Look through the entries below for the string "Vintage", and copy each line where it is found.

*** Opening DATA TO EXAMINE ***

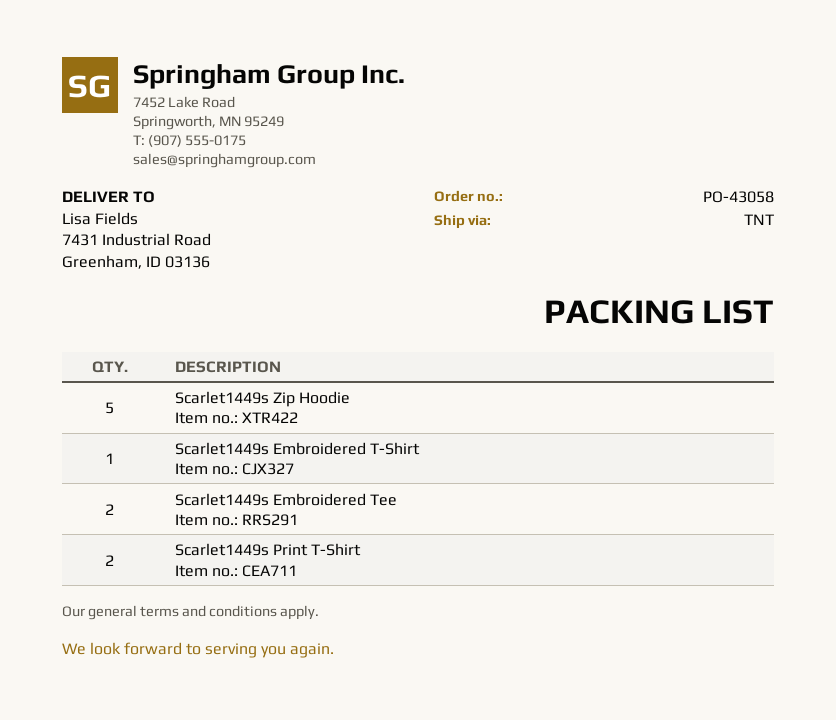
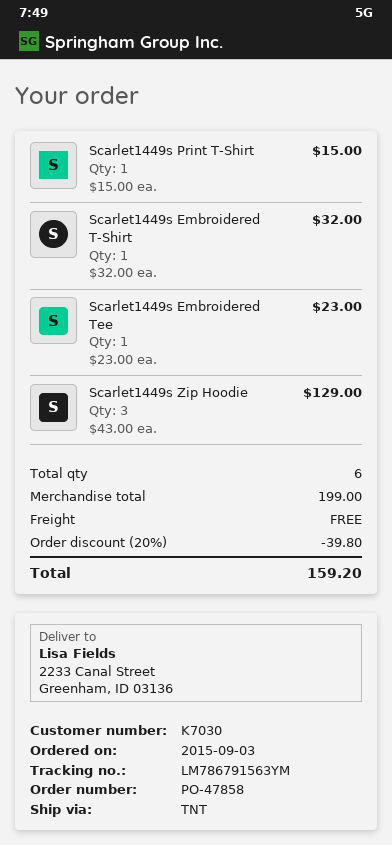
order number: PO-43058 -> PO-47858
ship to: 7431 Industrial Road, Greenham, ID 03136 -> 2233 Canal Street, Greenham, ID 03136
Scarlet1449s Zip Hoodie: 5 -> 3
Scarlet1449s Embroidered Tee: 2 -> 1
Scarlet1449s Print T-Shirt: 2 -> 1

*** Closing DATA TO EXAMINE ***
*** Opening DATA TO EXAMINE ***

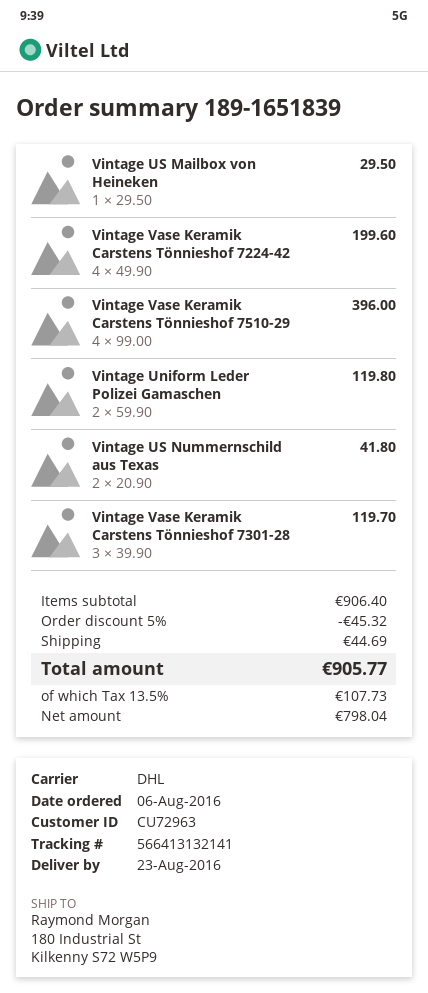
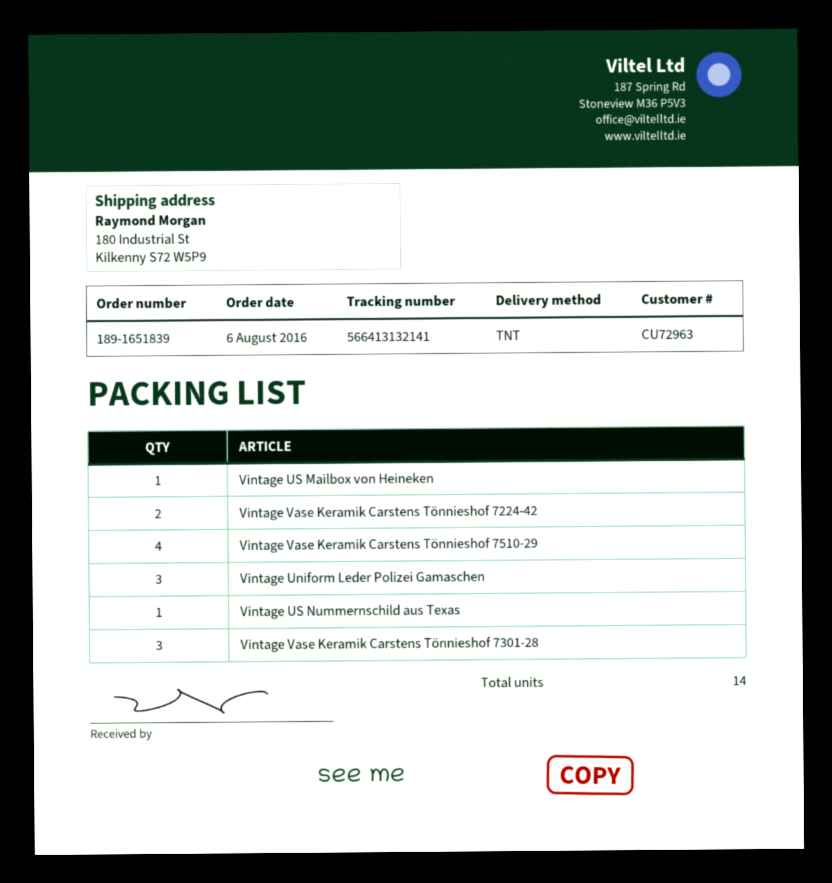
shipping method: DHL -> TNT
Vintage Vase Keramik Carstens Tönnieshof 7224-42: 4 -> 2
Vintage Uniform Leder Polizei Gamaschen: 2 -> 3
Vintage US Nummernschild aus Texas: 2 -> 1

*** Closing DATA TO EXAMINE ***

PROBLEM SOLUTION:
Vintage Vase Keramik Carstens Tönnieshof 7224-42: 4 -> 2
Vintage Uniform Leder Polizei Gamaschen: 2 -> 3
Vintage US Nummernschild aus Texas: 2 -> 1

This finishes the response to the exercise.